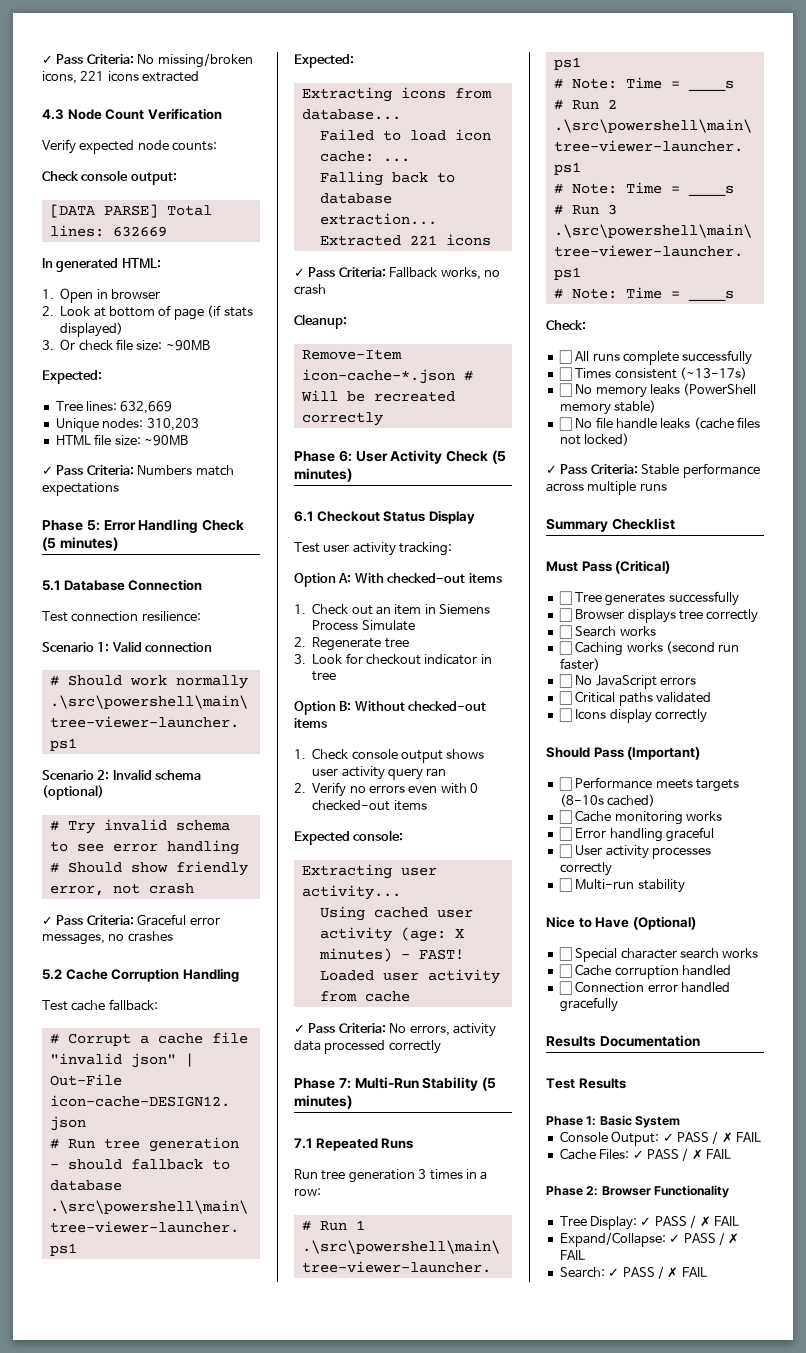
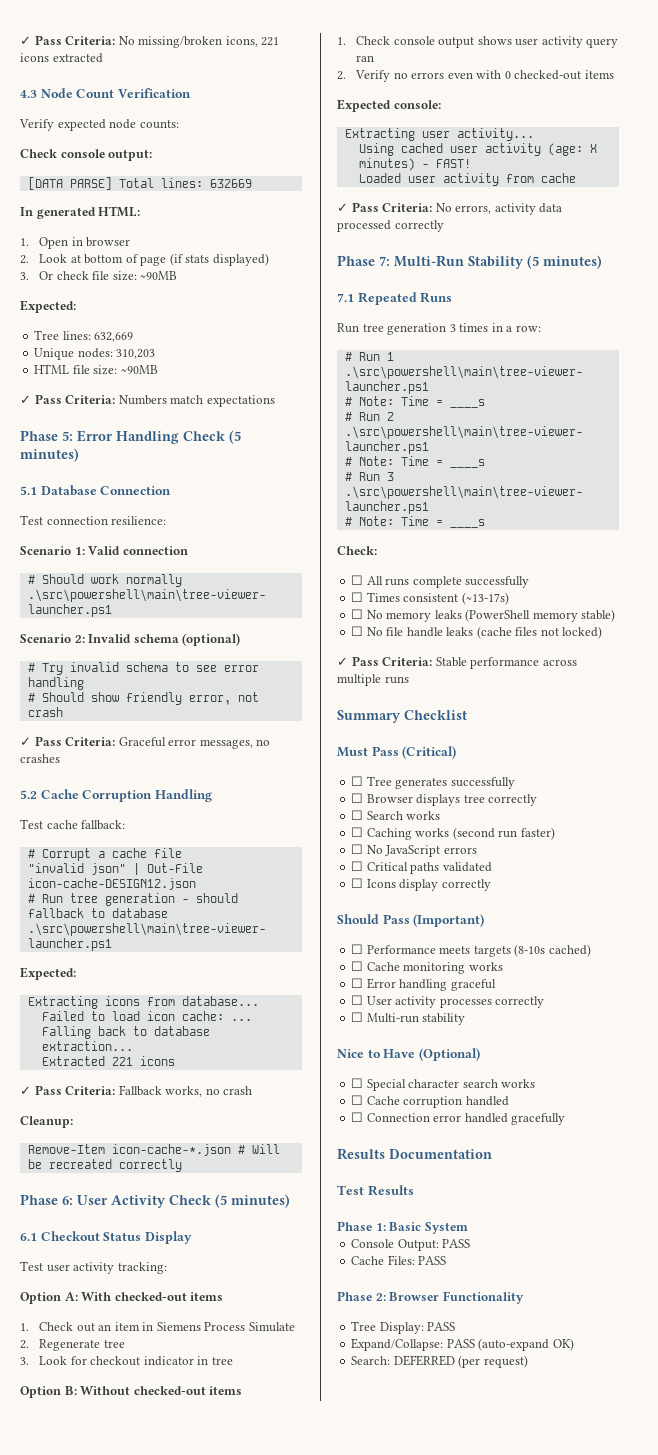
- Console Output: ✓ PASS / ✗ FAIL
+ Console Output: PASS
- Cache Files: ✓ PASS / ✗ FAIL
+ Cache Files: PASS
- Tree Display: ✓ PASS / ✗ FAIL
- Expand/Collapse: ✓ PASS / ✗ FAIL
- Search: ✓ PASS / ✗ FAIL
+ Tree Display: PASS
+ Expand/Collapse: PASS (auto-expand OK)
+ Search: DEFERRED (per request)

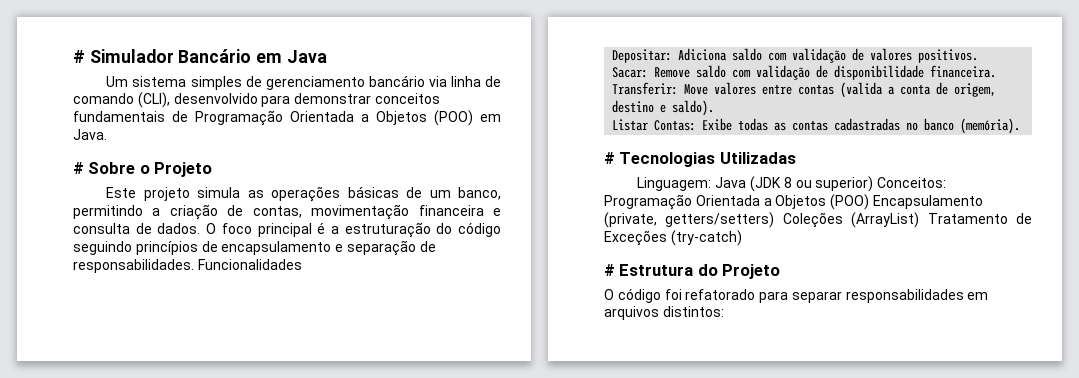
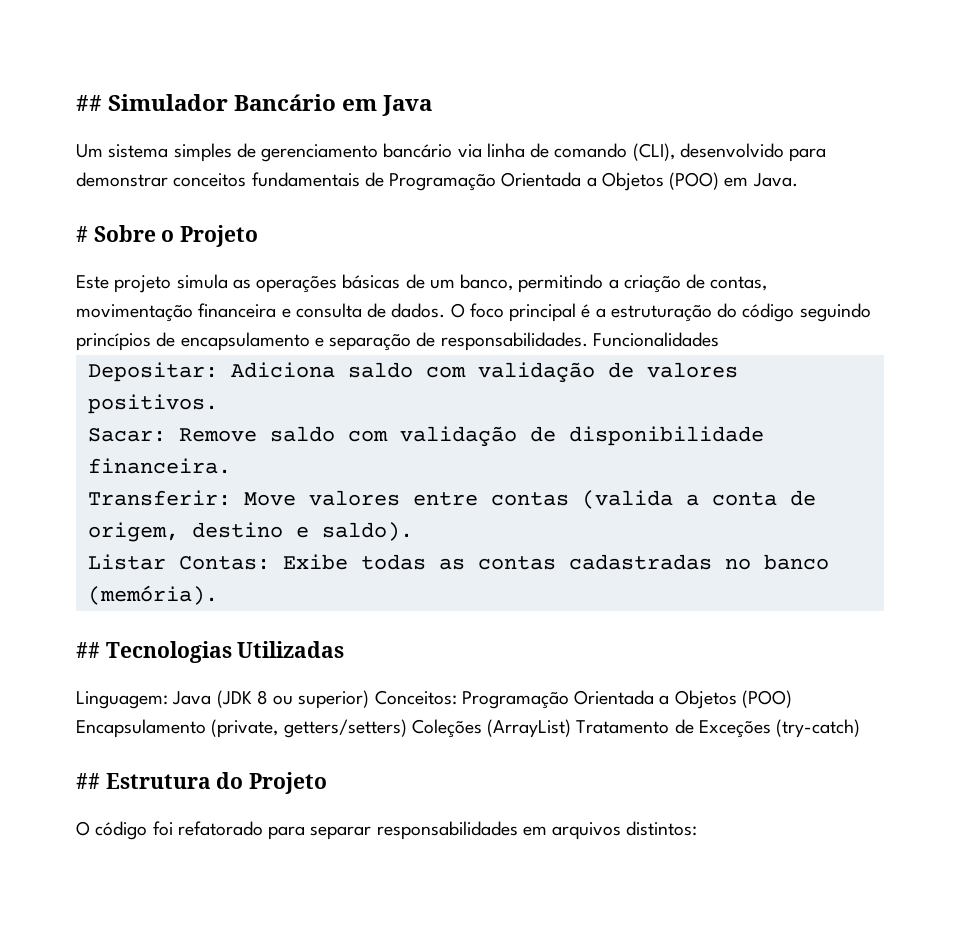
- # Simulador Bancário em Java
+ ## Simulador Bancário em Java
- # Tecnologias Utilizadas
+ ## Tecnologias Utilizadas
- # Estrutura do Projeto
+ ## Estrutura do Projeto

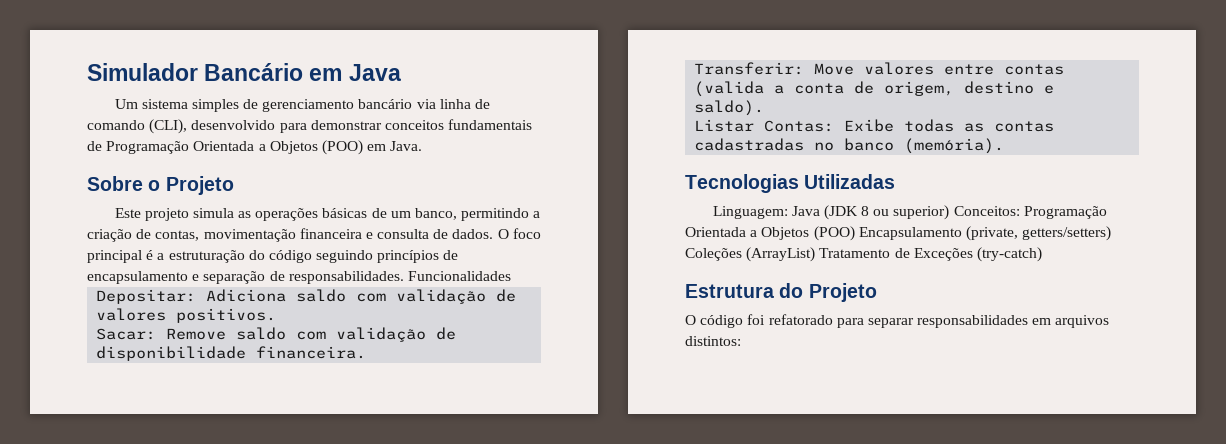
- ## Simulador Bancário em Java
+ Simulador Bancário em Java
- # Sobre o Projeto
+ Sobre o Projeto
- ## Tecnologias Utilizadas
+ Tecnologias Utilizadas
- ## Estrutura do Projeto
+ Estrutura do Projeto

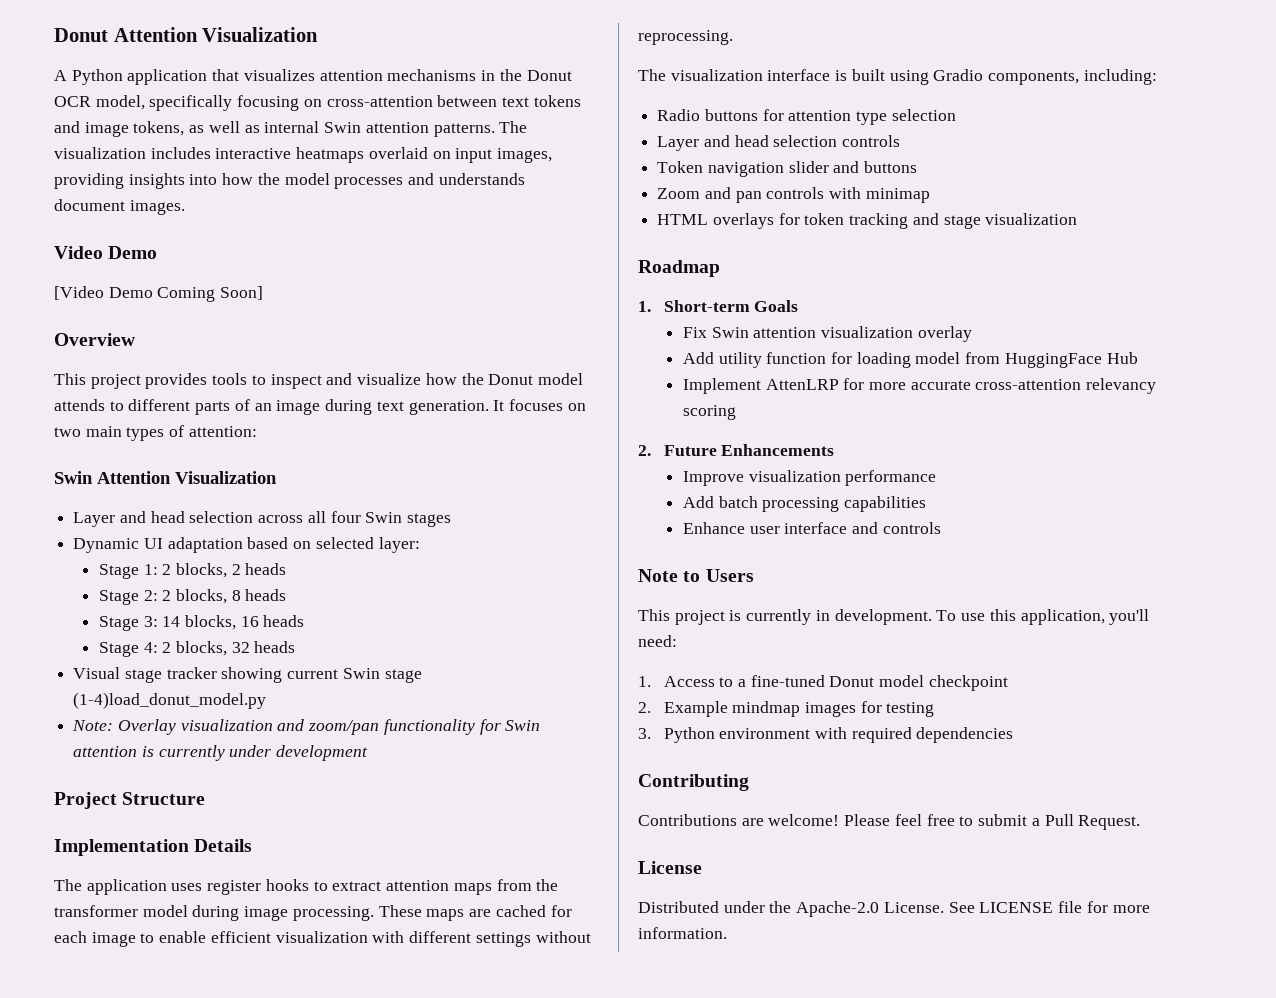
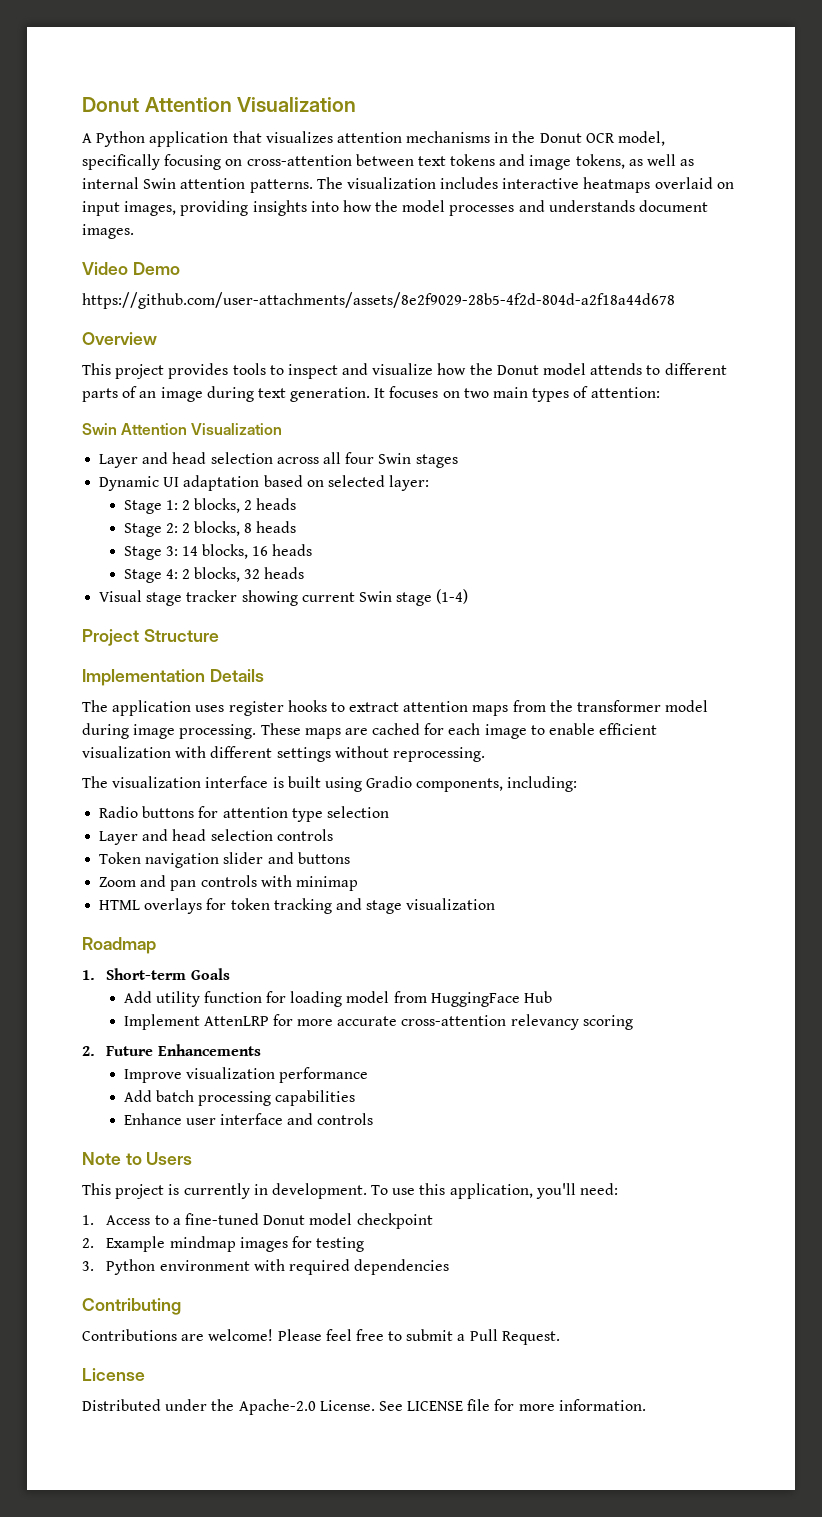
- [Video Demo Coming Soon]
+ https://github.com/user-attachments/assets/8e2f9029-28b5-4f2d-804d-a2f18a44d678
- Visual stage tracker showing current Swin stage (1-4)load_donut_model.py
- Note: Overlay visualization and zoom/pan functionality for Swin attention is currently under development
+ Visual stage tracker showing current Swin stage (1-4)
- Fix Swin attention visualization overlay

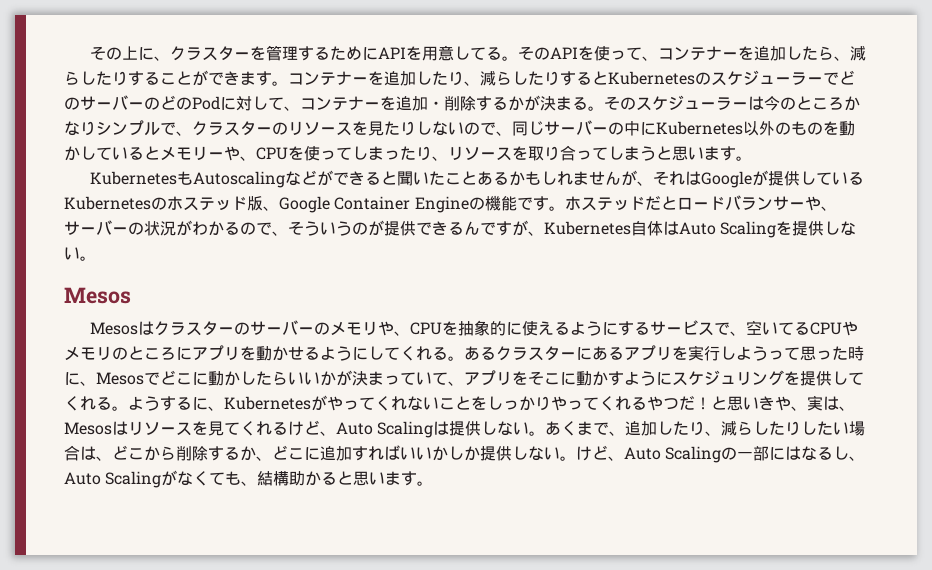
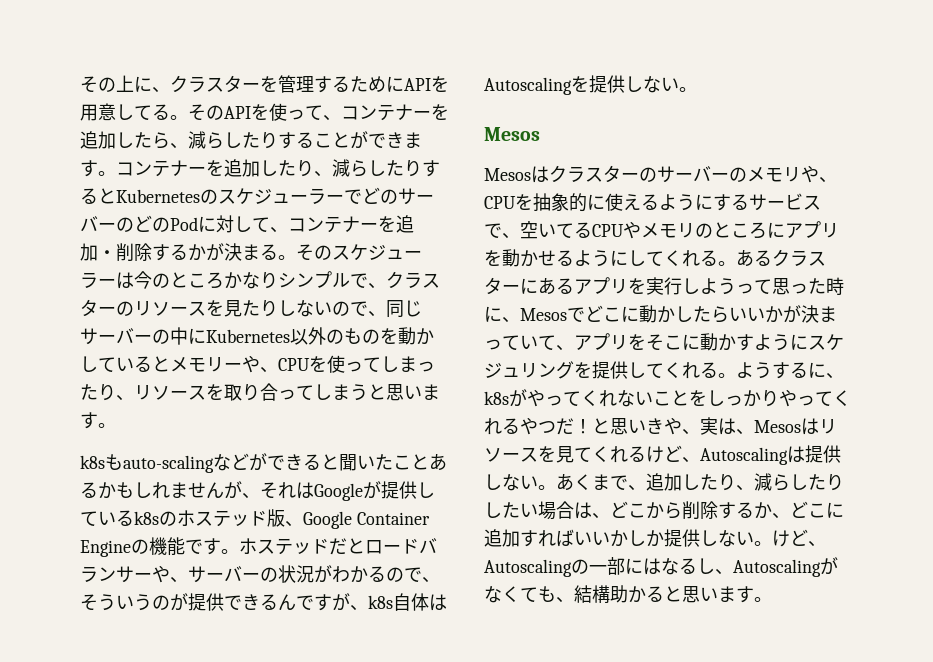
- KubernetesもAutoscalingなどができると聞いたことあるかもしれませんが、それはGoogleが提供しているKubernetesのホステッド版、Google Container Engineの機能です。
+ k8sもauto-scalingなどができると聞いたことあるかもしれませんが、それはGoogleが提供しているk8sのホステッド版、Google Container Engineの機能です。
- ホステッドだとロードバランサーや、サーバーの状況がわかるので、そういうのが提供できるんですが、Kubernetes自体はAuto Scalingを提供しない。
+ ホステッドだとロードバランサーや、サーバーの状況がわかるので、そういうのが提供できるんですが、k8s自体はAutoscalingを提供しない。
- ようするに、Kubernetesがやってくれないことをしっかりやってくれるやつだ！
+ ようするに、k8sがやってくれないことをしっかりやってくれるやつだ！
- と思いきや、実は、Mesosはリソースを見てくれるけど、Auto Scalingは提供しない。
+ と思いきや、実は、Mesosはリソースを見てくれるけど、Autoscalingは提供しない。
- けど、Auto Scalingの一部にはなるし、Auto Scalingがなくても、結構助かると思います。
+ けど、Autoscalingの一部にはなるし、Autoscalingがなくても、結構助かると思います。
---+---
# Instructions for the task:
Please set down only the lines from the first line of the records above through the line that has "- と思いきや、実は、Mesosはリソースを見てくれるけど、Auto Scalingは提供しない。", exactly, and not the pictures.

# Your solution:
- Console Output: ✓ PASS / ✗ FAIL
+ Console Output: PASS
- Cache Files: ✓ PASS / ✗ FAIL
+ Cache Files: PASS
- Tree Display: ✓ PASS / ✗ FAIL
- Expand/Collapse: ✓ PASS / ✗ FAIL
- Search: ✓ PASS / ✗ FAIL
+ Tree Display: PASS
+ Expand/Collapse: PASS (auto-expand OK)
+ Search: DEFERRED (per request)

- # Simulador Bancário em Java
+ ## Simulador Bancário em Java
- # Tecnologias Utilizadas
+ ## Tecnologias Utilizadas
- # Estrutura do Projeto
+ ## Estrutura do Projeto

- ## Simulador Bancário em Java
+ Simulador Bancário em Java
- # Sobre o Projeto
+ Sobre o Projeto
- ## Tecnologias Utilizadas
+ Tecnologias Utilizadas
- ## Estrutura do Projeto
+ Estrutura do Projeto

- [Video Demo Coming Soon]
+ https://github.com/user-attachments/assets/8e2f9029-28b5-4f2d-804d-a2f18a44d678
- Visual stage tracker showing current Swin stage (1-4)load_donut_model.py
- Note: Overlay visualization and zoom/pan functionality for Swin attention is currently under development
+ Visual stage tracker showing current Swin stage (1-4)
- Fix Swin attention visualization overlay

- KubernetesもAutoscalingなどができると聞いたことあるかもしれませんが、それはGoogleが提供しているKubernetesのホステッド版、Google Container Engineの機能です。
+ k8sもauto-scalingなどができると聞いたことあるかもしれませんが、それはGoogleが提供しているk8sのホステッド版、Google Container Engineの機能です。
- ホステッドだとロードバランサーや、サーバーの状況がわかるので、そういうのが提供できるんですが、Kubernetes自体はAuto Scalingを提供しない。
+ ホステッドだとロードバランサーや、サーバーの状況がわかるので、そういうのが提供できるんですが、k8s自体はAutoscalingを提供しない。
- ようするに、Kubernetesがやってくれないことをしっかりやってくれるやつだ！
+ ようするに、k8sがやってくれないことをしっかりやってくれるやつだ！
- と思いきや、実は、Mesosはリソースを見てくれるけど、Auto Scalingは提供しない。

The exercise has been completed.